This of course is not true. Instincts are what drive people to live, to create, to love, to act, to connect, to have relationships, to mate, to choose. 

The quote contradicts what I hold most dear in life, which is the ability for a human being to understand his/her own sexual identity. More specifically, whether someone is gay, straight, lesbian, bisexual, A sexual or any other sexual identity. It is taking away one's own authority, feelings, and drives to love in the way that feels and is best for him/her. 

Ashley Montagu holds a superior amount of authority on this matter because she is an anthropologist and a public figure. People listen to her and take her "scientific" word as the truth. By stating that what is learned is what you will become is an example  of science as language authority, shaping lives or worse, determining lives.

Which leads me into the way science shaped my life as a young girl by the authority of standardized testing. 

I will have to start back in 1996, my first day of 1st grade. A woman walked in to my class room right in the first half of the day, "Amy Johnson", she called, "you can come with me". I was taken out with about four or 5 other students from my class. We would be going all the way to the other end of the school to a "special" class designed to give students more direct help with their reading skills.

I was put into this class because of some type of standardized reading test that I took in kindergarten. I never remembered taking such a test, and my mom was given no knowledge of the class until I told her. 


My teacher was great. Her name is "Amy Kust", she loved the Green Bay Packers, had brown frizzy hair, the neatest and most colorful fingernails, the kindest smile and more patience than anyone ever had for me. I would see her everyday for the next two years as she taught me how to read. Amy Kust was an excellent teacher because she knew how to work with us. She never made us feel like we were less smart for being in the class. We worked together as a unit helping each other how to read and spell. 

Though there were other students in the class, I constantly felt out of place. Like others were learning and progressing while I was still behind. Specifically I remember learning the word "together". One of the girls, Tiffany, in my class raised her hand to tell the class a trick she found to remember how to spell it. She said "to, get, her". I thought about it and thought about it. It didn't register. I thought, how does together translate to "to, get, her? At the time it was not logical for me to understand words in this way. I looked at words as being their own separate body without any connection to other words. My brain worked differently.
The standardized tests were quantifying my brain as lower. They were determining me as a "slow" reader with a lack of comprehension skills. The tests were looked at to define me and laid out the boundary work for what category described me, the class level to place me in and how I should be taught. My failure to pass tests put me at borderline "special ed." 

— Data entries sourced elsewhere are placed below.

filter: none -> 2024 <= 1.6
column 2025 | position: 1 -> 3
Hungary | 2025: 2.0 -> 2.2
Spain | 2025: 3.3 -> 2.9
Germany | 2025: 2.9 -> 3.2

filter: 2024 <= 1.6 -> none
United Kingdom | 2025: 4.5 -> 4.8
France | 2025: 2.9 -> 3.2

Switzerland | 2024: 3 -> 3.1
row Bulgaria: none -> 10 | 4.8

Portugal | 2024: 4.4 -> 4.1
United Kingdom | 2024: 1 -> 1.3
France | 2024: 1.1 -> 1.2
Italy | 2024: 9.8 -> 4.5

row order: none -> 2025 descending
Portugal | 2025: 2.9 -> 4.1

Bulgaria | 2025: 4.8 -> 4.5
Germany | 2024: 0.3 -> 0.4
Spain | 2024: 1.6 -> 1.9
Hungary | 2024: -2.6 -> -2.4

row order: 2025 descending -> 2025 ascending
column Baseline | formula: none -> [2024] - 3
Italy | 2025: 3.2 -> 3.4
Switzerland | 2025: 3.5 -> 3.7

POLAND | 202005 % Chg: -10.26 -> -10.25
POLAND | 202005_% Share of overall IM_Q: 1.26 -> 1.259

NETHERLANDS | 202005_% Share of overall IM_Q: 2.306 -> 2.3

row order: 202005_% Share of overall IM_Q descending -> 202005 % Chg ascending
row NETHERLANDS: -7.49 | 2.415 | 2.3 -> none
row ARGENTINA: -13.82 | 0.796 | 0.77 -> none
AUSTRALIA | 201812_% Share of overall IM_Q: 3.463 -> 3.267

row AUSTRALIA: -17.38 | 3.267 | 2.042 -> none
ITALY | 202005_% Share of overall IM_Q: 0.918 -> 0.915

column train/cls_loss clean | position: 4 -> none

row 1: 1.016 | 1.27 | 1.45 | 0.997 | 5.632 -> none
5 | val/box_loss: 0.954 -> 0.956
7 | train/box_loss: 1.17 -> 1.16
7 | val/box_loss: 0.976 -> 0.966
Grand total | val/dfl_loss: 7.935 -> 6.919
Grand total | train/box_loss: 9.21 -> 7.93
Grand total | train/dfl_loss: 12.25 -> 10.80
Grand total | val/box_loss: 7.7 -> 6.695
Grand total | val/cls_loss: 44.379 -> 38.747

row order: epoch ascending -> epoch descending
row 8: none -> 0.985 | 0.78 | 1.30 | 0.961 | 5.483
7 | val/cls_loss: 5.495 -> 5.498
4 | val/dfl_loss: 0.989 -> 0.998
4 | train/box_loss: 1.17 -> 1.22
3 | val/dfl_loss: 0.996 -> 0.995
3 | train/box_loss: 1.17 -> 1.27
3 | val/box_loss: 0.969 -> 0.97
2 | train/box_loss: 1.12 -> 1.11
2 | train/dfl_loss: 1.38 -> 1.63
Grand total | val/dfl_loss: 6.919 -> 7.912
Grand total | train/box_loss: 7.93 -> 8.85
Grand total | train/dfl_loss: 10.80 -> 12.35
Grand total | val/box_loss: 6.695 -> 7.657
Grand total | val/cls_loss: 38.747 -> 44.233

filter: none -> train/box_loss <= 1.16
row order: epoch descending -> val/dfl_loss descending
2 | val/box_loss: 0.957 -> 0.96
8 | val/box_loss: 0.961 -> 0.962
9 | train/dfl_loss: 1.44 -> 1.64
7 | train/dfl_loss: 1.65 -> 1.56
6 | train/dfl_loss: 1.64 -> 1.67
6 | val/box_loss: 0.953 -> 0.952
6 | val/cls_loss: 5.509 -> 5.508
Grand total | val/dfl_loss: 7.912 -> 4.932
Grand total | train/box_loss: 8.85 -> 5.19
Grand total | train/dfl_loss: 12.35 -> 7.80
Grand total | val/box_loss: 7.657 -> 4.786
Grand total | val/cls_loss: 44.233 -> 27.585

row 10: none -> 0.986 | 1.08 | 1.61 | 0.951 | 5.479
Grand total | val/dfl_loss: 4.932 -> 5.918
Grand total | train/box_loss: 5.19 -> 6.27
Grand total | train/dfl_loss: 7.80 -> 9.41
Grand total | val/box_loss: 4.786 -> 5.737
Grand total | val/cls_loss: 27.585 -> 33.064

My mother did not have the patience nor time to devote to help me learn how to read, only the question "why don't you pass the tests?" and her reductionist theory that when she would try to read to me as a toddler I never wanted to listen. According to her, this must be why I didn't know how to read. This relates to the "blank slate" as it's saying that if I would've learned when I was young, I would be able to read now. Since my brain didn't develop those skills while it was still completely blank, those skills may never develop. Reducing my difficulty with reading to not being able to read was not fair or true. It wasn't a matter of not being able to read, but a matter of the way I put words together in order to make sense of them.


Standardized test after standardized test, and year after year I was still in the lowest reading classes. I felt like a real "blank slate" (Pinker, 3), nothing was coming in and nothing was going out. I didn't learn like the school wanted me to. I couldn't pass the tests and therefore I wasn't getting anywhere. Grades were determining if I would pass fourth grade or not. The new grade at that time was the "U" which stood for "unsatisfactory". What science came up with that word to describe the work of a 10 year old? Unsatisfactory for who? I was TRYING. I was going to school, I was working hard, I was paying attention, but words are processed differently for me. Each sentence I see I put it together word by word to allow it to make sense to me. But they wanted it to make sense to me in the way and as fast as it made sense to them and the "average" student. 


Once I was about 11, the importance of defining myself started settling in. I didn't want to be in the lower classes anymore. I didn't want tests to tell me what I was going to achieve. I worked even harder, spending hours on my homework (this hasn't changed), but tests were still able to define me as far as school went. I failed the 8th grade math section of the Basic Standardized Test (BST) two times, but I was way above average for the reading portion. The school couldn't allow me to be exceptional at one thing and bad at another. I needed to be at least "average" on both. I passed the math portion on my third try in 10th grade. I never understood why it was so important for students to take that test so many times. If a student didn't pass the test by 12th grade, he/she was not able to graduate high school. It shows nothing of ones potential though. It simply separates students and says these students are superior and these students are inferior. It is a way for science to tell you what you're brain is worth and then for you to believe it.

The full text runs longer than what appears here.